1/25/2012

Helping oneself, helping others?

"Code Blue"
written and directed by Urszula Antoniak


Code Blue is another film I recently did not get. Probably due to my own limitations. Anyway, with all respect to technical accomplishments, the film's view of the world is so weird that to connect with me it would need to have a bridge of some sort. I did not find such a connection on the screen, or in between the shots. The moodiness and the mastery of the sound design and the visuals are indeed convincing but then there is a story itself and the characters that override the achievements of the filmic background.

Instead of going further into the world of the characters, everything seems to be designed to be weird, to upstage extremes found in other movies (the director talks about the rape scene in The Irreversible - that’s one of my favorite movies ever) as the orientation point for a brutal encounter depicted in her film. Regardless if the director wants to oppose it or follow, it paints her references. She gets trapped in the viscous circle of trying to upstage the shocking that has already been done before.

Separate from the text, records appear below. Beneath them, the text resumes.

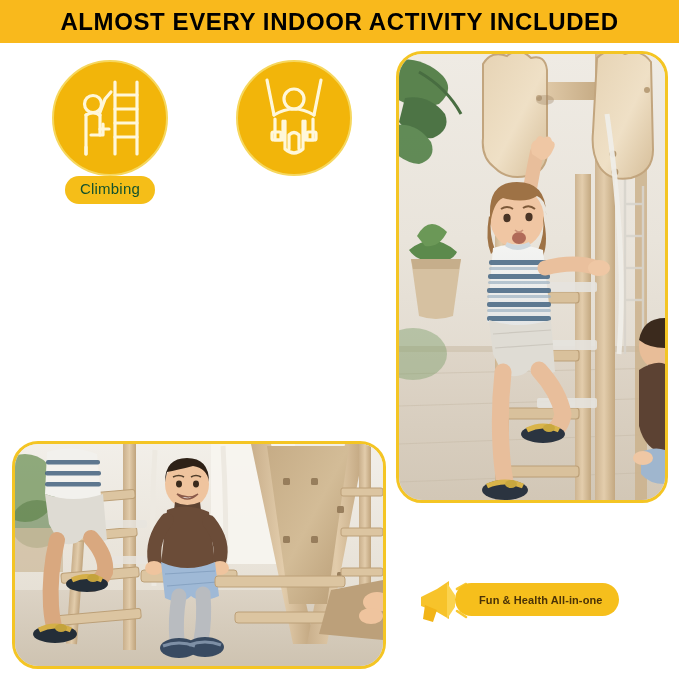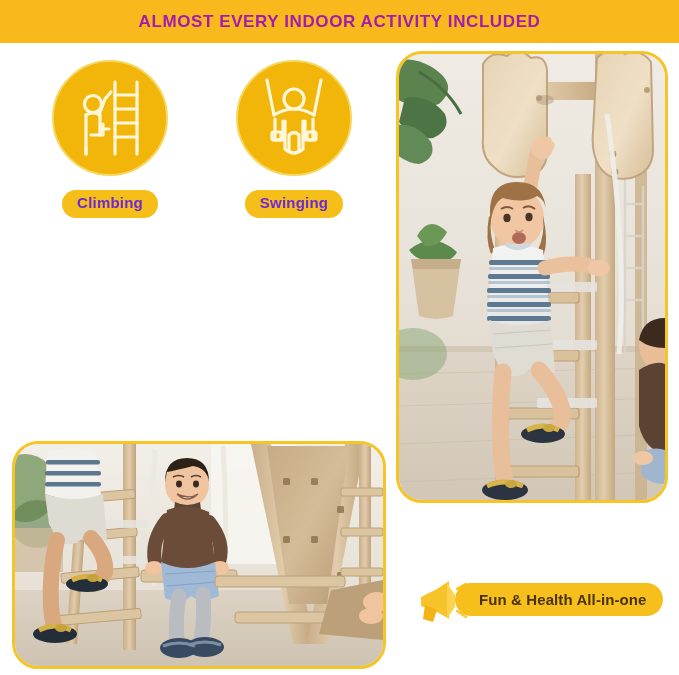--- a/index.html
+++ b/index.html
@@ -28,8 +28,8 @@
     justify-content: center;
   }
   #header-title {
-    color: #a21caf;
-    font-size: 17px;
+    color: #000000;
+    font-size: 24px;
     font-weight: bold;
     letter-spacing: 0.6px;
     white-space: nowrap;

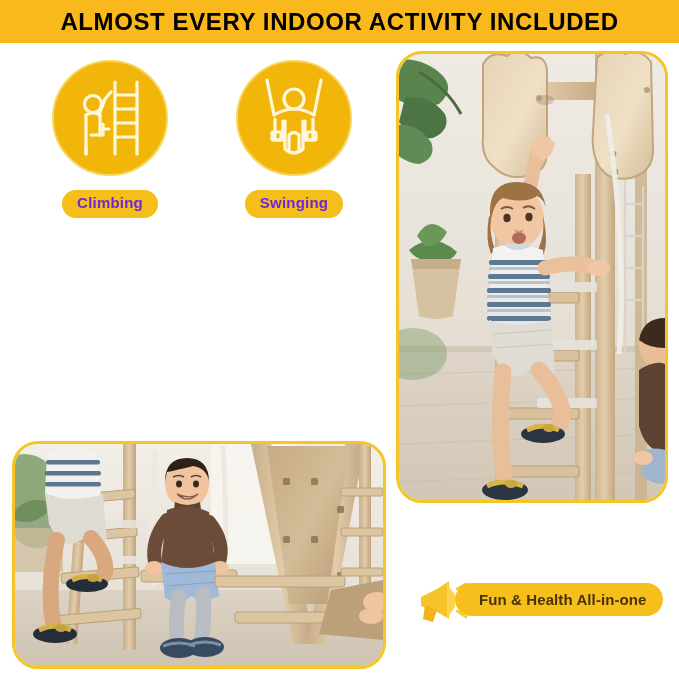--- a/index.html
+++ b/index.html
@@ -73,13 +73,12 @@
   .icon-circle svg { display: block; }
 
   .feature-pill {
-    margin-top: 14px;
     background: #F5BE18;
     border-radius: 14px;
     padding: 4px 15px 5px 15px;
-    color: #6d28d9;
+    color: #14532d;
     font-size: 15px;
-    font-weight: bold;
+    font-weight: normal;
     line-height: 1.25;
     letter-spacing: 0.2px;
     white-space: nowrap;

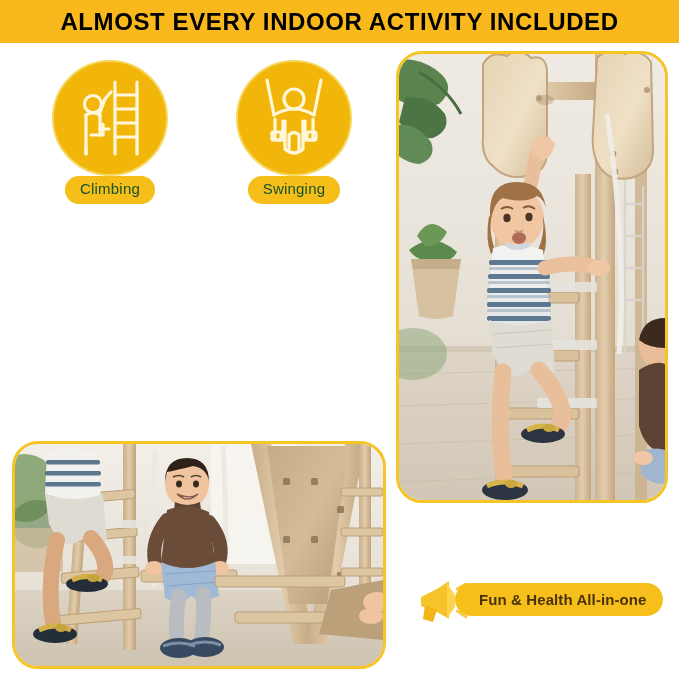--- a/index.html
+++ b/index.html
@@ -215,7 +215,6 @@
         </g>
       </svg>
     </div>
-    <div class="feature-pill">Swinging</div>
   </div>
 
 

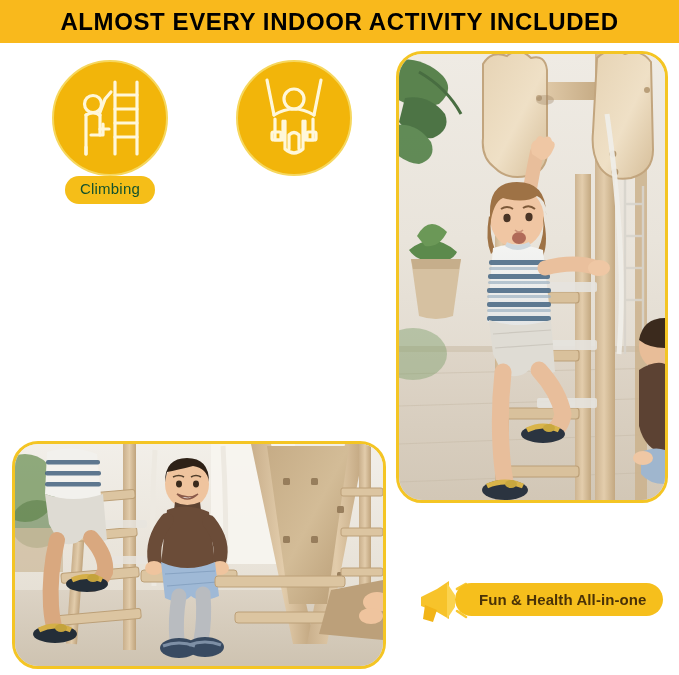--- a/index.html
+++ b/index.html
@@ -142,7 +142,7 @@
   }
   #fun-health-label {
     color: #4A3207;
-    font-size: 15px;
+    font-size: 11px;
     font-weight: bold;
     white-space: nowrap;
     letter-spacing: 0.1px;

When Lars von Triers, one of the co-producers of the film, enters the unusual, the dark and the disturbing the results usually reach out from the screen with some understanding and empathy. Urszula Antoniak just screams (in a soft voice) and multiplies the unbearable for the hell of it.

The tragic personal departure point for her film is indeed heart breaking but I am not sure if she has managed to make her despair universal. As it is the film only oozes coldness, death and separation.

In one of the interviews (with Ola Więcka in Wysokie Obcasy from the 21 of January) Antoniak elaborating on the fact that there is very little dialogue in the film says:

“People seldom use language to say something. Of course language can be used to express emotions, to share them but more often it serves to lie about reality. Language is a tool for hiding things, for showing oneself in a better light, it leads to a theater of the word. That’s why on the screen I am more interested in body language.”

Studying the film with such a perspective will most likely reveal its deeper layers.